• [WHAT IS BEING ASKED]
Answer with the exact lines of the following material from the one containing "교환하는 형식으로 진행한다.</div>" through the one containing "3. (화) ~</div>", both end lines included.

• [MATERIAL FOR THIS EXERCISE]
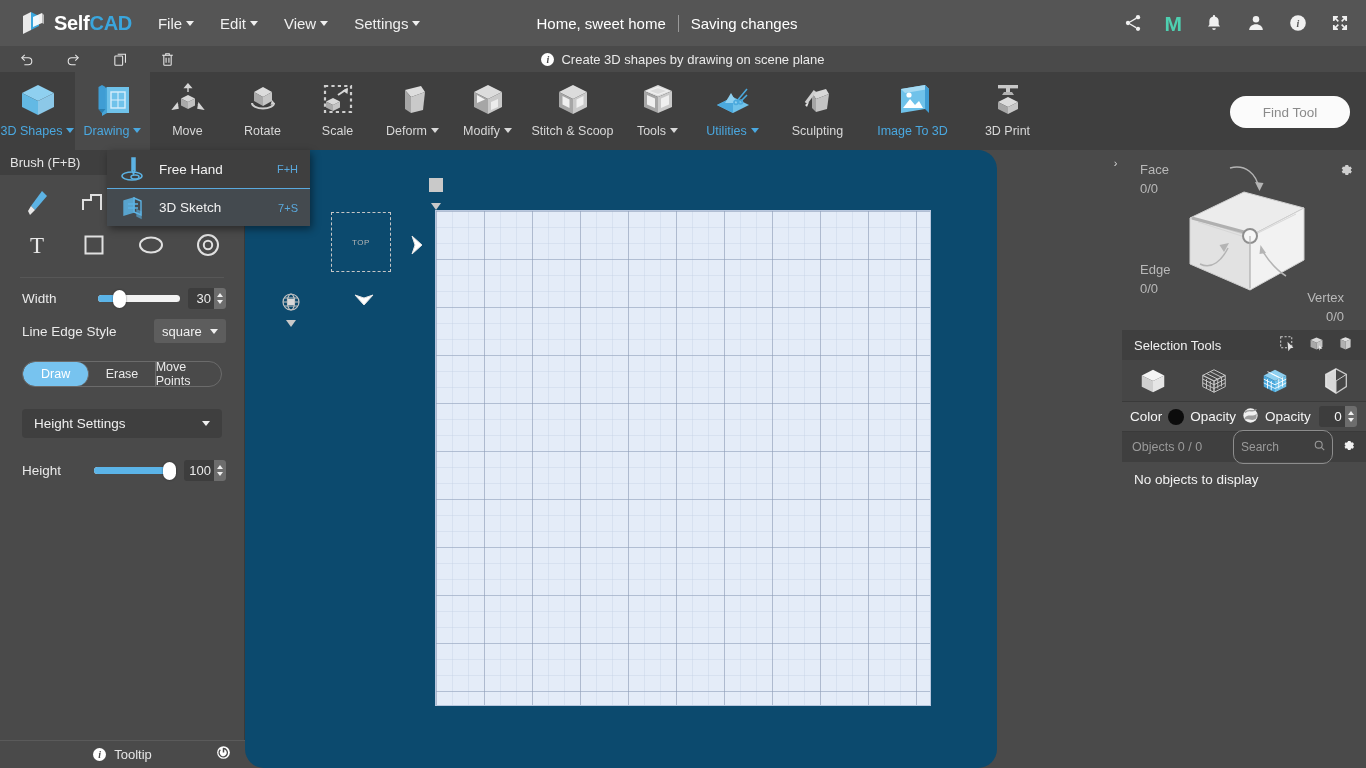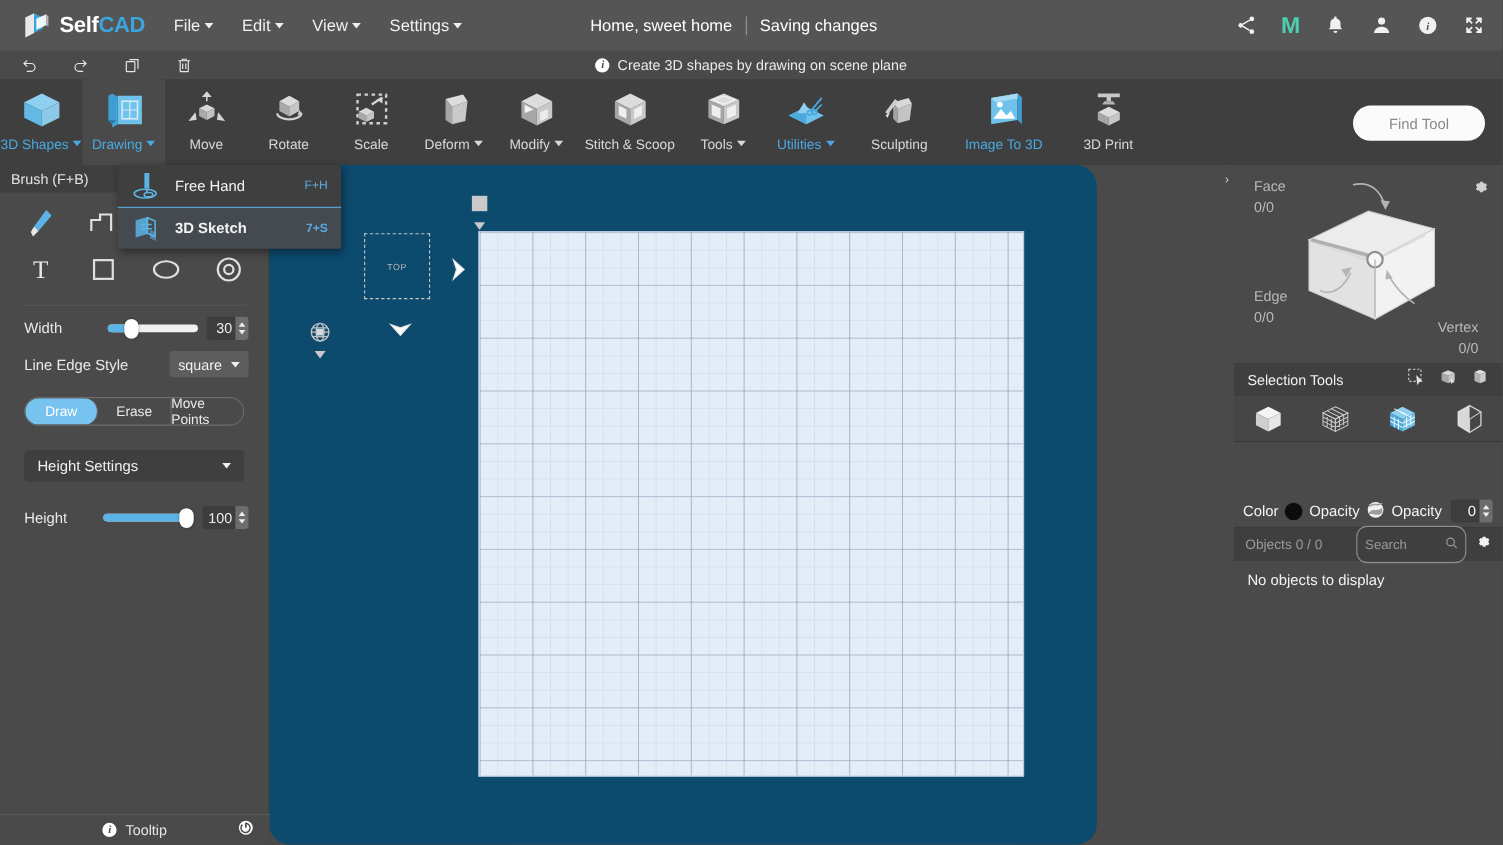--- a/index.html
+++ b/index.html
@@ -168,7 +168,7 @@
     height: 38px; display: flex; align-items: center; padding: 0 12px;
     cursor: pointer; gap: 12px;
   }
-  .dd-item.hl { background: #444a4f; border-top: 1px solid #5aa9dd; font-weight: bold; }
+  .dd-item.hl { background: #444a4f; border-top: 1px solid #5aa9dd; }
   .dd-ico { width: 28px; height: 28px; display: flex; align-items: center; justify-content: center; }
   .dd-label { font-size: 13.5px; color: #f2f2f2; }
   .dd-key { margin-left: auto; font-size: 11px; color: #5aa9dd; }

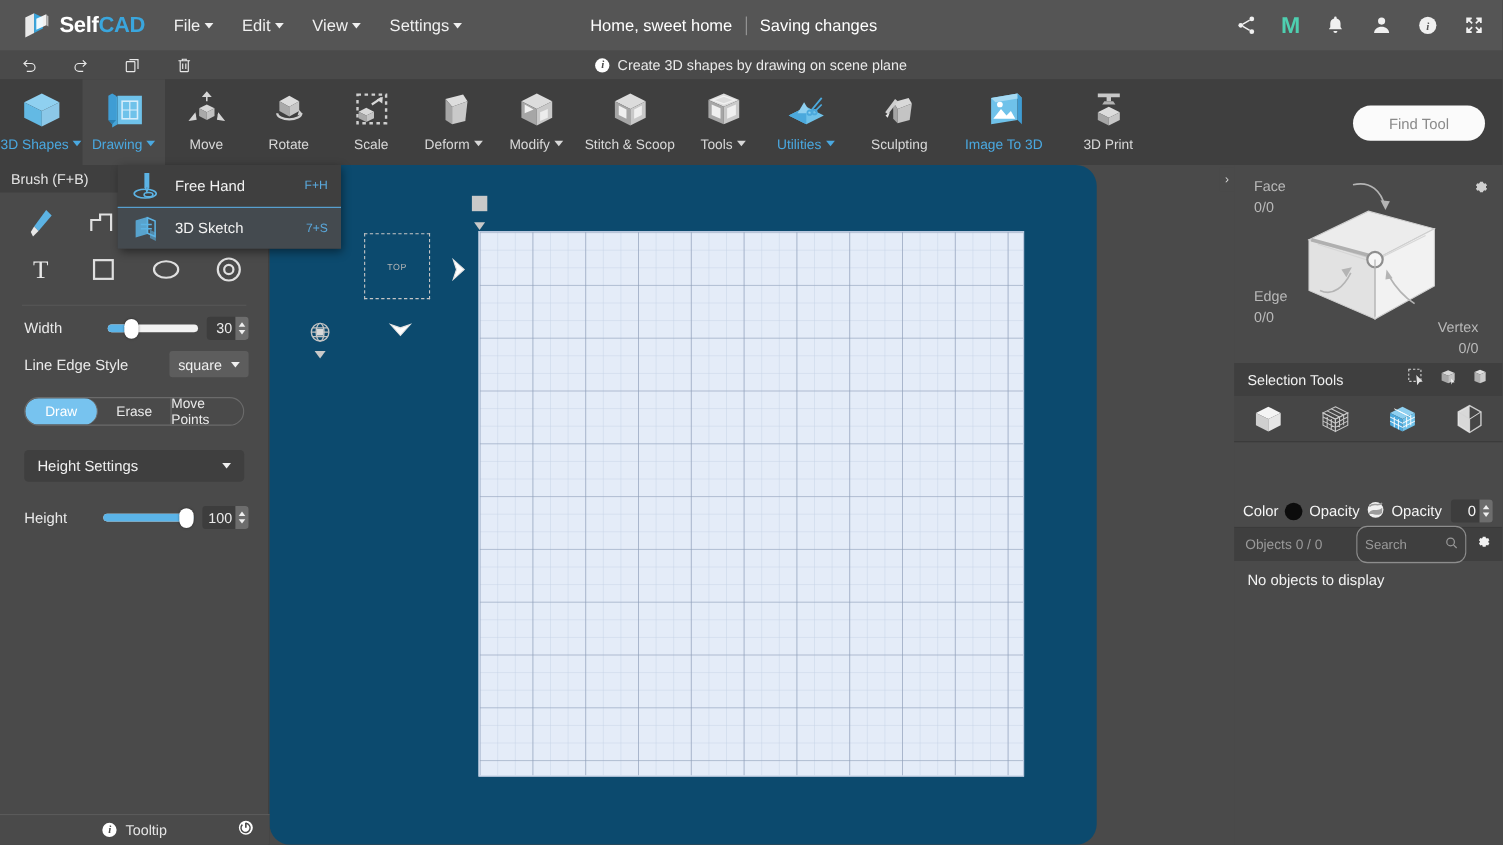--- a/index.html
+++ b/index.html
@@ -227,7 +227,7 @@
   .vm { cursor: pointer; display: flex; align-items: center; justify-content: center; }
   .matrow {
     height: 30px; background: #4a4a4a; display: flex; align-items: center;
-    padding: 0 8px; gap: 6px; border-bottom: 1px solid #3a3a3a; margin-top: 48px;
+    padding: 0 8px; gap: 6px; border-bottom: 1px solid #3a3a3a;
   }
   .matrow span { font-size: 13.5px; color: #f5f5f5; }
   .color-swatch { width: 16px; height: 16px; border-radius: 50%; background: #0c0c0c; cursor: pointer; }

---

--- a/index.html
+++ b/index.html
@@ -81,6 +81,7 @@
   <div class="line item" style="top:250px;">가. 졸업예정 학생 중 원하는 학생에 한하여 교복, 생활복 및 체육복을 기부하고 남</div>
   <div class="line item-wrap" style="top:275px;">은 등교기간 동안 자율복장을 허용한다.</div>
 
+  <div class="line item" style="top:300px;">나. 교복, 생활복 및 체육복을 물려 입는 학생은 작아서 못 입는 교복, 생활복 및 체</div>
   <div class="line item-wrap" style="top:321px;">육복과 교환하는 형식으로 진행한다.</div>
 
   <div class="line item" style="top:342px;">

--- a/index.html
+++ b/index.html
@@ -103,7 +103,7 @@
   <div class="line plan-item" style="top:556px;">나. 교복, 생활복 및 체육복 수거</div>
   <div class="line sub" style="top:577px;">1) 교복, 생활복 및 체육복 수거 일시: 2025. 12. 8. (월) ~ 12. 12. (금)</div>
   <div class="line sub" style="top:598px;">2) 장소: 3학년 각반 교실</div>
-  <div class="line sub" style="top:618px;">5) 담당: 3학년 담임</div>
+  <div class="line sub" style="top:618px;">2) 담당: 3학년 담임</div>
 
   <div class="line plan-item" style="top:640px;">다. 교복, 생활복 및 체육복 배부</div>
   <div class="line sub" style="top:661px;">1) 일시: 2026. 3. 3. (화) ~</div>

• [SOLUTION TO THIS EXERCISE]
   <div class="line item-wrap" style="top:321px;">육복과 교환하는 형식으로 진행한다.</div>
 
   <div class="line item" style="top:342px;">

--- a/index.html
+++ b/index.html
@@ -103,7 +103,7 @@
   <div class="line plan-item" style="top:556px;">나. 교복, 생활복 및 체육복 수거</div>
   <div class="line sub" style="top:577px;">1) 교복, 생활복 및 체육복 수거 일시: 2025. 12. 8. (월) ~ 12. 12. (금)</div>
   <div class="line sub" style="top:598px;">2) 장소: 3학년 각반 교실</div>
-  <div class="line sub" style="top:618px;">5) 담당: 3학년 담임</div>
+  <div class="line sub" style="top:618px;">2) 담당: 3학년 담임</div>
 
   <div class="line plan-item" style="top:640px;">다. 교복, 생활복 및 체육복 배부</div>
   <div class="line sub" style="top:661px;">1) 일시: 2026. 3. 3. (화) ~</div>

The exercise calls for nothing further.